By: Phillip J. Ebsworth and Brian B. Gillis

Seyfarth Synopsis: The California Supreme Court held that PAGA does not apply to public entity employers.

The California Supreme Court overturned the Court of Appeal and prior appellate court decisions to conclude that the PAGA statute, legislative history, and public policy support the conclusion public entity employers are not subject to PAGA actions for civil penalties. In doing so, the Supreme Court considered PAGA’s statutory language, which provides for penalties against “the person [who] employs one or more employees,” along with “person” defined by the Labor Code as “any person, association, organization, partnership, business trust, limited liability company, or corporation.” Labor Code § 2699(b); Labor Code § 18. The Supreme Court noted that a public entity does not fit the Labor Code’s definition of “person.”

The Court of Appeal, agreeing with prior appellate decisions, had held that Labor Code § 18’s definition of “person” was limited to alleged Labor Code violations where PAGA’s default penalties applied but not for Labor Code violations where a civil penalty is already provided.

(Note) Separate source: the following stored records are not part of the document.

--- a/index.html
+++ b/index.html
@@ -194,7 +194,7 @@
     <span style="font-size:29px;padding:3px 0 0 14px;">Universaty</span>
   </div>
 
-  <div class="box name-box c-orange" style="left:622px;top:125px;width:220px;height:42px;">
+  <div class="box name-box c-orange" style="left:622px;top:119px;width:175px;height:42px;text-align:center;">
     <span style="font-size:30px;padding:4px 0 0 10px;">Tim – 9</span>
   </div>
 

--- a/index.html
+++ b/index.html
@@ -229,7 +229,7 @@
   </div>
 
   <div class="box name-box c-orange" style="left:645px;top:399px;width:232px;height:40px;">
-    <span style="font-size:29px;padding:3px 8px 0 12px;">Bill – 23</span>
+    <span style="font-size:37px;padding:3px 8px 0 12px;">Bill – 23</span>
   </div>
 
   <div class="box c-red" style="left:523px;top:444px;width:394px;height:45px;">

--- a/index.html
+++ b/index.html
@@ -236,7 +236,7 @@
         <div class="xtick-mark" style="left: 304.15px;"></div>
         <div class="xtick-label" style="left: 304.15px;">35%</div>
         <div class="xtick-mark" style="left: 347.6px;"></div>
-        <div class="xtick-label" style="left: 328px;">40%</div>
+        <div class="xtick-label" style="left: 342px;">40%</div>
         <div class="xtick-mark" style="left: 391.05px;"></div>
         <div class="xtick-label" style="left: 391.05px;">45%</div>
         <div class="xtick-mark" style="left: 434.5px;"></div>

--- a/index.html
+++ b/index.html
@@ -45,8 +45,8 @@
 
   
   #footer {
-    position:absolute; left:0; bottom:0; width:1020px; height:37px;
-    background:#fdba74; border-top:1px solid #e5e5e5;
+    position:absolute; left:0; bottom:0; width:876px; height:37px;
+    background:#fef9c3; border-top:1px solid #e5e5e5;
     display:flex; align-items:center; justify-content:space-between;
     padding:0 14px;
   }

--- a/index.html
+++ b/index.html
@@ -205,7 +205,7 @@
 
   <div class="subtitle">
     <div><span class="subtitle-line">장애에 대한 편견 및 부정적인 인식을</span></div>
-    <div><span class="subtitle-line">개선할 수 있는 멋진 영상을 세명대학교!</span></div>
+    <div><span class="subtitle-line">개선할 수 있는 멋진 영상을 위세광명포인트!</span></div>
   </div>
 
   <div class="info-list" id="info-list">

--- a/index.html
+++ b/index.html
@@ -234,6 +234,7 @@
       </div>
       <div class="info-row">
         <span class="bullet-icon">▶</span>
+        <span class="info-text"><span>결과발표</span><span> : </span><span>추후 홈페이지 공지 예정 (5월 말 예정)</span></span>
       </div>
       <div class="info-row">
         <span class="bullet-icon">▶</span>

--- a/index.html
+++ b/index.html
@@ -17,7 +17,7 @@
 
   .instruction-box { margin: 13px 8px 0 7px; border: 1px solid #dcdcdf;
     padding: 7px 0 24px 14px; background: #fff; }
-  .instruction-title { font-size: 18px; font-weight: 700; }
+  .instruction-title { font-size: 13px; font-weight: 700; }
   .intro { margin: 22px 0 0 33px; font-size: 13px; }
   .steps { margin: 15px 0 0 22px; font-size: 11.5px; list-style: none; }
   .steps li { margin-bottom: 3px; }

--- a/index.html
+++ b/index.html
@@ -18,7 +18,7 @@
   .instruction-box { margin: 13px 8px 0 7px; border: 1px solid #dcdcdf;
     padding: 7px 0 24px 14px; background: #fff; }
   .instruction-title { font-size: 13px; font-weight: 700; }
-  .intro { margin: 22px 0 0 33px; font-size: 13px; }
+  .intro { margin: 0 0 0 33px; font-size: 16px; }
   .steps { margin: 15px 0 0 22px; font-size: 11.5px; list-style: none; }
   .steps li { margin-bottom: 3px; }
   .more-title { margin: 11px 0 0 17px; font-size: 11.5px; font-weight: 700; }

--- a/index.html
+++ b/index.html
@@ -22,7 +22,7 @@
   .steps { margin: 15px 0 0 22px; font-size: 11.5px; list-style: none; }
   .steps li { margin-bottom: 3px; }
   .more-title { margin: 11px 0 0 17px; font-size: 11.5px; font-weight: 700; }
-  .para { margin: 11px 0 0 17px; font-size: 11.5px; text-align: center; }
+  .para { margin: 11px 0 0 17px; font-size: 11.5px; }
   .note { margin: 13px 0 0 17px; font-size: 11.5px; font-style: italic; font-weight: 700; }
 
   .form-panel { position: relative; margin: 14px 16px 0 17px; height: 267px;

However, the Supreme Court held that Labor Code § 18’s definition of “person” applied to PAGA as a whole and not just default penalties such that public employers are not subject to PAGA. In doing so, the court noted that PAGA penalties could impose a significant financial burden on public entities, and in turn taxpayers, which would ultimately serve to hinder public employers’ ability to carry out their public missions.